“Not only is my short-term memory horrible, but so is my short-term memory.” I have no idea who this quote can be attributed to, and its certainly not original, but it is quite appropriate when I start to think about the evolution of Trados. Ever since Trados Studio was launched you can be sure to find many “experts” in places like ProZ and even the SDL Community recommending you don’t upgrade because there is no difference compared to the last version. To be fair, if you only use a fraction of the features despite having used the software for a decade, then it probably is like this. The alternative being these “experts” have very short-term memories.
I know there are always things some users have been asking for that still don’t make it into the software, and I know there are bugs that users have been asking to be fixed that are still not fixed. But that’s still a long way from there being nothing new at all, and more importantly it’s a very long way from there being nothing to resolve some of the biggest problems Trados users have been complaining about for a decade at least.
So I thought I’d start 2021 off with an article on some new features in Trados Studio 2021 that address one of these big problems that I can only assume has been forgotten.
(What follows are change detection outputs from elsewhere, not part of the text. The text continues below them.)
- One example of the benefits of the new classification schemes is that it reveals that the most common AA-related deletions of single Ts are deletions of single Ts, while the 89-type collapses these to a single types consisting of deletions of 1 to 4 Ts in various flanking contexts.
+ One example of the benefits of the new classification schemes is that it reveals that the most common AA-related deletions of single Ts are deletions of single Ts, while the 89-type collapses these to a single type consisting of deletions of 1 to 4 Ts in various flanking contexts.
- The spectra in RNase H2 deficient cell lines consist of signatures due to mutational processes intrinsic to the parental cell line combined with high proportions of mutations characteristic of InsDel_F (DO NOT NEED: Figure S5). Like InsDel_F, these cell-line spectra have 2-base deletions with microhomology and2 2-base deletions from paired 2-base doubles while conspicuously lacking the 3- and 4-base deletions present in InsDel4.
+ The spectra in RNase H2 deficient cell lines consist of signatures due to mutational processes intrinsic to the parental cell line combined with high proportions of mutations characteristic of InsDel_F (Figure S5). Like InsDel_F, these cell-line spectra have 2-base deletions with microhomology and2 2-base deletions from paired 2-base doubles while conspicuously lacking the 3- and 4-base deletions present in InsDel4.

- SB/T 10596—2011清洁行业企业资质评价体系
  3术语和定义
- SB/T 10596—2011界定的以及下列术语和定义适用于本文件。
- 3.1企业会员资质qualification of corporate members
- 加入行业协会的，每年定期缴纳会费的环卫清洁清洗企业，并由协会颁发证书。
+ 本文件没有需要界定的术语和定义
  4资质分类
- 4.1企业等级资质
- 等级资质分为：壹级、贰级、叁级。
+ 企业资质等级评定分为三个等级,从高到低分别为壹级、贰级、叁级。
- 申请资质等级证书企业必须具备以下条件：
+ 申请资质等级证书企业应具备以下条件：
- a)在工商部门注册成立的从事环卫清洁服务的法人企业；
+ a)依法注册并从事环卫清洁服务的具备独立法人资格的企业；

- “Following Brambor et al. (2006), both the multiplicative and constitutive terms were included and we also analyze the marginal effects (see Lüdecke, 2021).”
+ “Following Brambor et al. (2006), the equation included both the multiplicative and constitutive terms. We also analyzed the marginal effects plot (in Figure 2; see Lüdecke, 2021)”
I also intended this to be brief as I originally wanted to make this an article on all things important about translation memories that I hadn’t covered before. After I drafted the things I wanted to cover it was definitely not brief! So I picked just one thing… but it’s still not brief at all and it’s only about one new feature in Trados Studio 2021. I’ll come back to the other things in the coming months, and in the meantime grab a coffee if I’ve still got your interest!
What is this decade old problem?
First, here’s a reminder:
All of these articles deal with the problem of working with numbers, dates, currencies, measurements, that are not recognised by Studio. I’m pretty sure by now the majority of users will know exactly what I’m referring to and even the memories of a few naysayers may have been jogged. The Trados Studio 2021 release provides a long awaited solution to this problem out of the box. It doesn’t go as far as I’d have personally liked to see (more on this later), but nonetheless it’s a little talked about feature that really does do a great job of solving this problem for the vast majority of use cases.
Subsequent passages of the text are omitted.